Un film de Thomas Lilti

Au secours, il y a urgences !

Benjamin, comme son prénom l’indique, est le petit dernier recruté dans un grand hôpital parisien. Il est dans le même service que son père et est arrivé en même temps qu’Abdel, un médecin algérien qui doit faire ses preuves pour pouvoir travailler en France. Mais alors qu’Abdel se révèle extrêmement doué, Benjamin commence pour sa part à douter de ses capacités…

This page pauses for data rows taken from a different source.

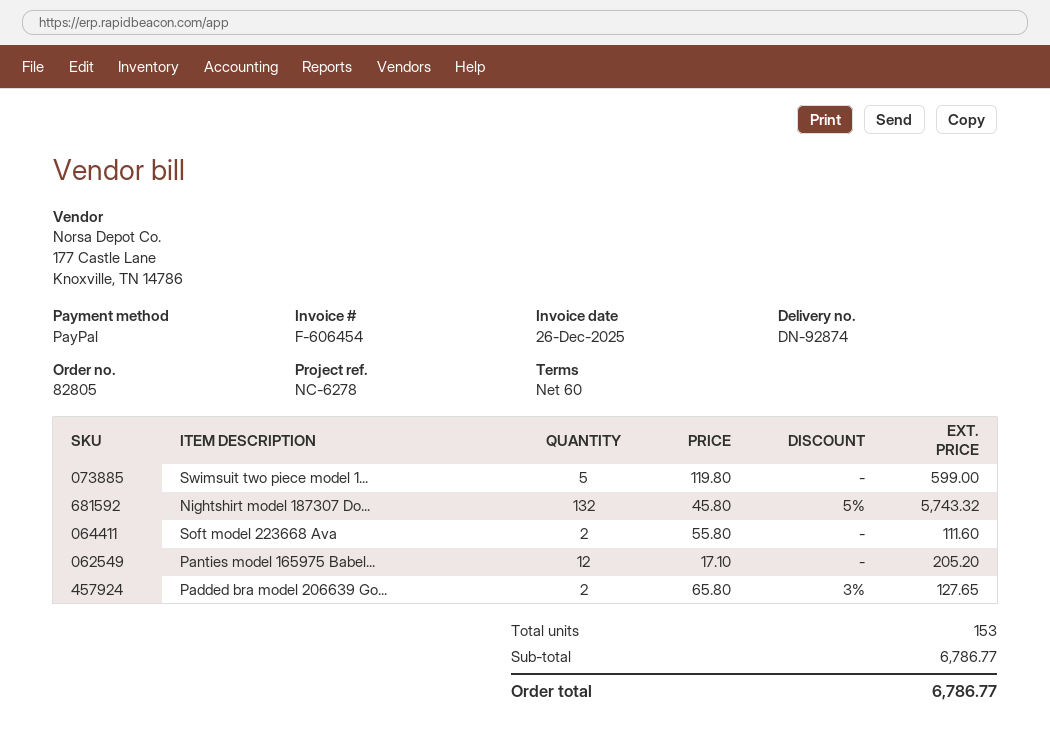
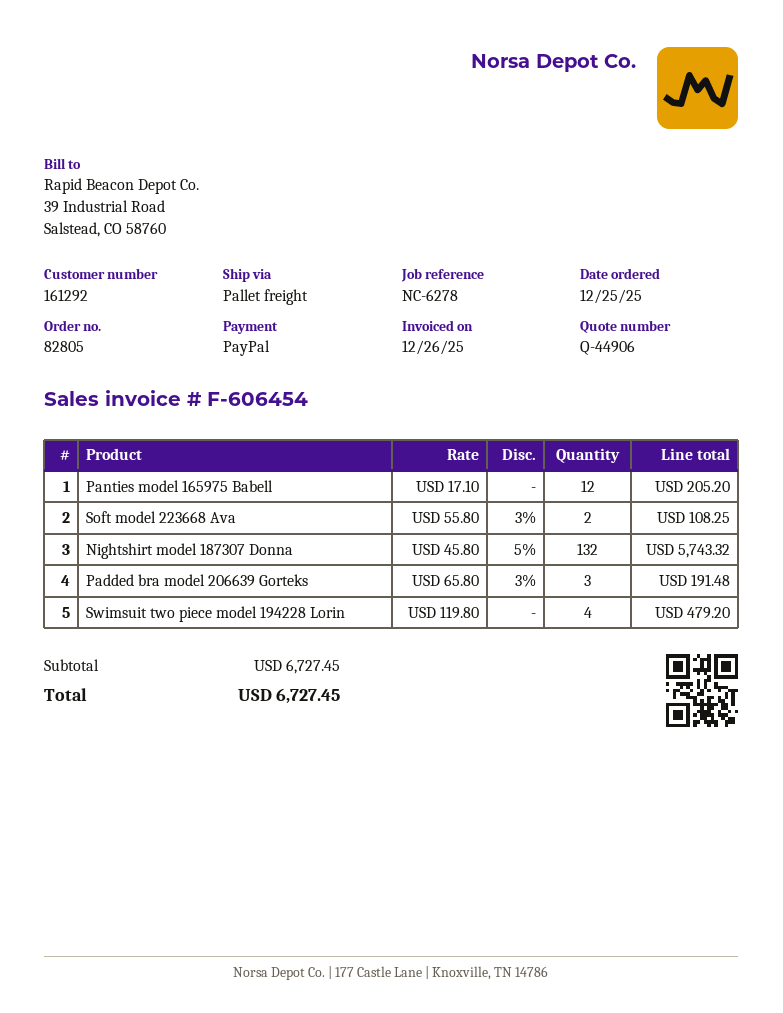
Swimsuit two piece model 1...: 5 x 119.80 = 599.00 -> 4 x 119.80 = 479.20
Soft model 223668 Ava: 2 x 55.80 = 111.60 -> 2 x 55.80 - 3% = 108.25
Padded bra model 206639 Go...: 2 x 65.80 - 3% = 127.65 -> 3 x 65.80 - 3% = 191.48
subtotal: 6786.77 -> 6727.45
total: 6786.77 -> 6727.45

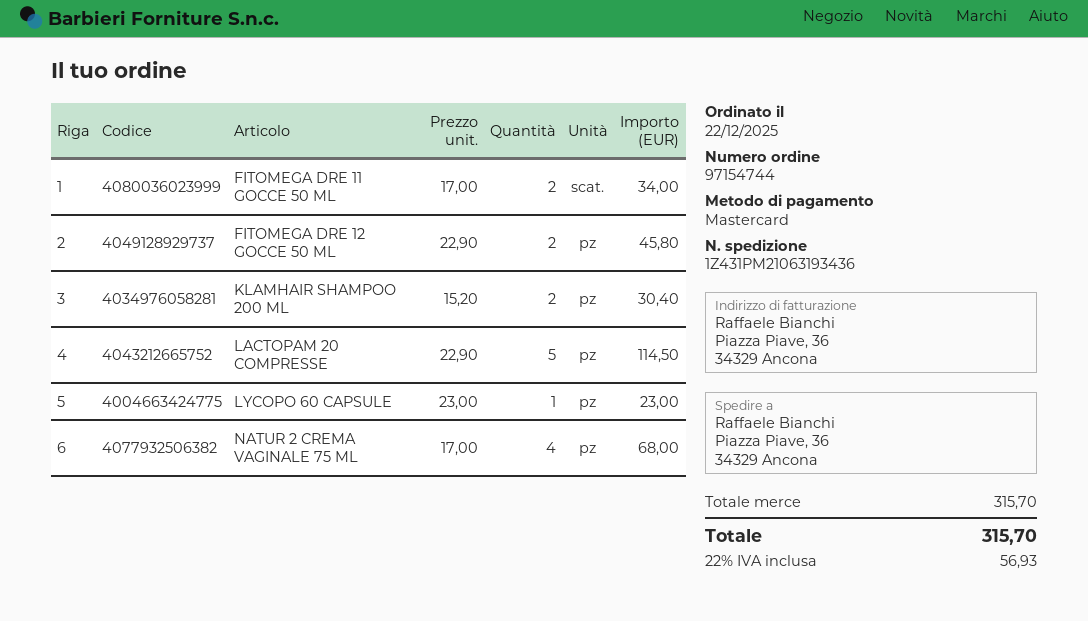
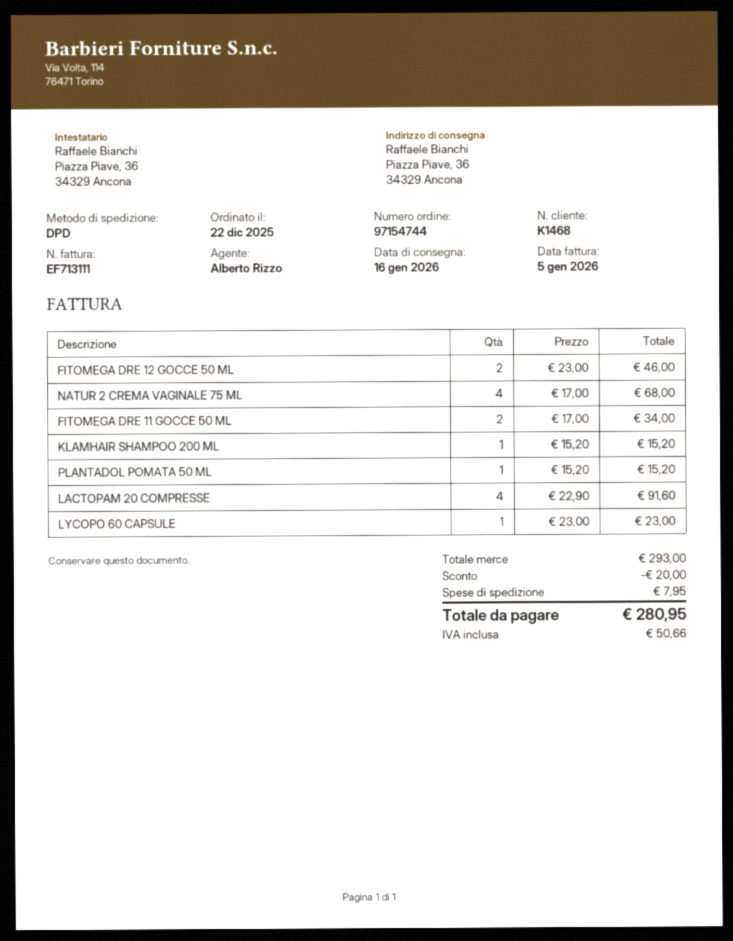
FITOMEGA DRE 12 GOCCE 50 ML: 2 x 22.90 = 45.80 -> 2 x 23.00 = 46.00
KLAMHAIR SHAMPOO 200 ML: 2 x 15.20 = 30.40 -> 1 x 15.20 = 15.20
LACTOPAM 20 COMPRESSE: 5 x 22.90 = 114.50 -> 4 x 22.90 = 91.60
PLANTADOL POMATA 50 ML: none -> 1 x 15.20 = 15.20
subtotal: 315.70 -> 293.00
discount: none -> 20.00
shipping: none -> 7.95
tax: 56.93 -> 50.66
total: 315.70 -> 280.95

L’hôpital est rarement le théâtre de films cinématographiques. Les instituts psychiatriques ont davantage inspiré les scénaristes qui aiment explorer la folie des patients en se demandant au final si les plus fous ne sont pas ceux qui sont dehors ! En France, l’hosto est surtout le lieu de comédies (celle à venir "Bon rétablissement" avec Gérard Lanvin, l’oubliable "Bowling" avec Catherine Frot ou le déjanté "La Clinique de l’amour" avec le regretté Arthus de Penguern), voire de films noirs (comme l’étrange "Qui a tué Bambi ?" de Gilles Marchand). C’est le mélange des deux qui intéresse Thomas Lilti avec "Hippocrate", son deuxième long-métrage (après "Les Yeux bandés") qui dose savamment l’humour dans la première partie avant d’administrer une certaine mesure de drame puis de film social.

Les personnages principaux du film de Thomas Lilti sont deux nouveaux internes que tout oppose : le jeune, nouveau diplômé, « fils de », qui se croit à l’abri, pépère ; face à l’expérimenté, immigré en situation délicate, qui doit constamment faire ses preuves et n’a donc pas droit à l’erreur. Le film joue sur ces codes que le cinéma adore exploiter et pointe en même temps un déséquilibre flagrant de situation que le réalisateur – lui-même médecin encore en exercice – a réellement connu.

Le film alterne donc constamment entre comédie et sérieux, et pas seulement parce que les deux comédiens principaux incarnent à eux seuls chacun des deux registres : Vincent Lacoste côté humour et Reda Kateb côté sérieux. Et Lilti, en explorant les coulisses de l’hôpital – presque façon documentaire – livre parallèlement deux facettes de ces lieux : les moments heureux et une face beaucoup plus sombre. Dans la première catégorie, le film se fait plaisir dans la joie des fêtes entre personnels soignants et internes (où la picole coule à flot), dans la taquinerie de la roue des gages, ainsi que dans l’ambiance boute-en-train du réfectoire.

Dans la seconde, nos « héros » font face aux erreurs médicales, au choc du premier cadavre, aux petits mensonges aux familles de patients, aux petits arrangements avec les morts et les confrères, aux patients en fin de vie et dans un registre plus social, aux manques de moyens et à la rentabilité qui passe avant tout (oui l’hôpital est une entreprise comme une autre)… Le spectateur bascule ainsi du fou rire à l’émotion. Les comédiens, Lacoste et Kateb en tête, s’en donnent à cœur joie en jouant sur les deux tableaux, et on regrettera seulement que leurs personnages soignés ne soient pas accompagnés de seconds rôles tout aussi intéressants et moins caricaturaux.